African Origins of an American Art
- PUBLISHED: September 2008
- SUBJECT LISTING: Art
- BIBLIOGRAPHIC INFORMATION: 270 Pages, 9.5 x 11 in, 232 illus., 170 in color
- ISBN: 9780945802501
Through the prism of America's most enduring African-inspired art form, the Lowcountry basket, Grass Roots guides readers across 300 years of American and African history. In scholarly essays and beautiful photographs, Grass Roots follows the coiled basket along its transformation on two continents from a simple farm tool once used for processing grain to a work of art and a central symbol of African and African American identity.

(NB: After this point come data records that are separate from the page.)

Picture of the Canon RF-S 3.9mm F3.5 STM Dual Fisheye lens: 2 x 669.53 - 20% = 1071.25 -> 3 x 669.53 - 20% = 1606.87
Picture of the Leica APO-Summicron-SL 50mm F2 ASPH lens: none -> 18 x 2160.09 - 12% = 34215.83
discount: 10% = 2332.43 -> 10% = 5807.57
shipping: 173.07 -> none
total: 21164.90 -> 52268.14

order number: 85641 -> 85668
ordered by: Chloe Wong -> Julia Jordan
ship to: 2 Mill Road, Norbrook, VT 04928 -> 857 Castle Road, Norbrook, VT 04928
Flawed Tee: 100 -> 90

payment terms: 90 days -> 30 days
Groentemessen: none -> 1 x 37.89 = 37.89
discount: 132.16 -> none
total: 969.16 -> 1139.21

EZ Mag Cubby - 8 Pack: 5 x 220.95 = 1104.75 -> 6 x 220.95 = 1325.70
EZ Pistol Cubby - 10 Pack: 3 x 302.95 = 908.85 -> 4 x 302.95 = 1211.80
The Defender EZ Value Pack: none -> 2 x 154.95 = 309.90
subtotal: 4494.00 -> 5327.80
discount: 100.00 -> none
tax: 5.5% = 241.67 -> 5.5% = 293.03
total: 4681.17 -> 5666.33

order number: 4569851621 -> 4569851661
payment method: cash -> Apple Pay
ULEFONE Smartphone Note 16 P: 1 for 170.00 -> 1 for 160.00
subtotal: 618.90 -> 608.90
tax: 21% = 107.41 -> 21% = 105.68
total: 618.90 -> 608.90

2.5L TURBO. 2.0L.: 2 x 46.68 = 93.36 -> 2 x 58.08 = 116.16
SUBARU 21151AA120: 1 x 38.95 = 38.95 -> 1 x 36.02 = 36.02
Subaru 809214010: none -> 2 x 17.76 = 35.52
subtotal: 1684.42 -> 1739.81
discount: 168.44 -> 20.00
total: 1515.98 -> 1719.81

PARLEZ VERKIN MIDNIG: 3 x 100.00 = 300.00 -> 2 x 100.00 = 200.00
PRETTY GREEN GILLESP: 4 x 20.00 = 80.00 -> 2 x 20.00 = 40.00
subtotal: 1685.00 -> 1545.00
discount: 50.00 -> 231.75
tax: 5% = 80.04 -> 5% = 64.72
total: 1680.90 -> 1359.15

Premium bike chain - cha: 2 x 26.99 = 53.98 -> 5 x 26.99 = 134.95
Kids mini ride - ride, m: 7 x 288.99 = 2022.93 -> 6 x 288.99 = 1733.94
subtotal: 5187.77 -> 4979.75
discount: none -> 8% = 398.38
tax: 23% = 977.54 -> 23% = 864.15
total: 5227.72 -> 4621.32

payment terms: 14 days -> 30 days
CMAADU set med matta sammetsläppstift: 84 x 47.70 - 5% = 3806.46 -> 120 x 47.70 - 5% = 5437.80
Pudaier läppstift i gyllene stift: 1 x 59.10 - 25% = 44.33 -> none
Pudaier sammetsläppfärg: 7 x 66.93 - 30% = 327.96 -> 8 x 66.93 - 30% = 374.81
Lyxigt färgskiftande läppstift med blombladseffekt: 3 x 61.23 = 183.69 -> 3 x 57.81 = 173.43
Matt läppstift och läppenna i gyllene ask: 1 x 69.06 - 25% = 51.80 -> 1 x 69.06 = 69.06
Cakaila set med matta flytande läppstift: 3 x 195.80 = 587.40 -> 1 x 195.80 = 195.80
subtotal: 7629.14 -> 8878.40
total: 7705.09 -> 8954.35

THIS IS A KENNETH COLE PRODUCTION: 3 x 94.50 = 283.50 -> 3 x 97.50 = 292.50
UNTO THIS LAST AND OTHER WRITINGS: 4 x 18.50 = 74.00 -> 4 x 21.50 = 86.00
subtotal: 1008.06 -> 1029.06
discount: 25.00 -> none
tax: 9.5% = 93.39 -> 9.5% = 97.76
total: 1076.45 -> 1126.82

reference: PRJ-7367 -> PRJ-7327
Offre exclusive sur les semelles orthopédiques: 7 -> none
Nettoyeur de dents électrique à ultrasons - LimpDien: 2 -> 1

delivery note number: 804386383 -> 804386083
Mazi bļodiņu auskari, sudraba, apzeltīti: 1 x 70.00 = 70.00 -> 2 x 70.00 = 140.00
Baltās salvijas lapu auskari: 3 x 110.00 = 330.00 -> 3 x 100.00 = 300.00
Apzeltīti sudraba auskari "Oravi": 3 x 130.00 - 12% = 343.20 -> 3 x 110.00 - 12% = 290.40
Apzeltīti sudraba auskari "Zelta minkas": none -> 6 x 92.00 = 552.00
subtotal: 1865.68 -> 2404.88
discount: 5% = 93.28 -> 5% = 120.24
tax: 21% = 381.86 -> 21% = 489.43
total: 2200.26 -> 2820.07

Featuring images of the stunning work of contemporary basket makers from South Carolina to South Africa, as well as historic photographs that document the artistic heritage of the southern United States, Grass Roots appears at a moment when public recognition of the Gullah/Geechee heritage is encouraging a reexamination of Africa's contribution to American civilization.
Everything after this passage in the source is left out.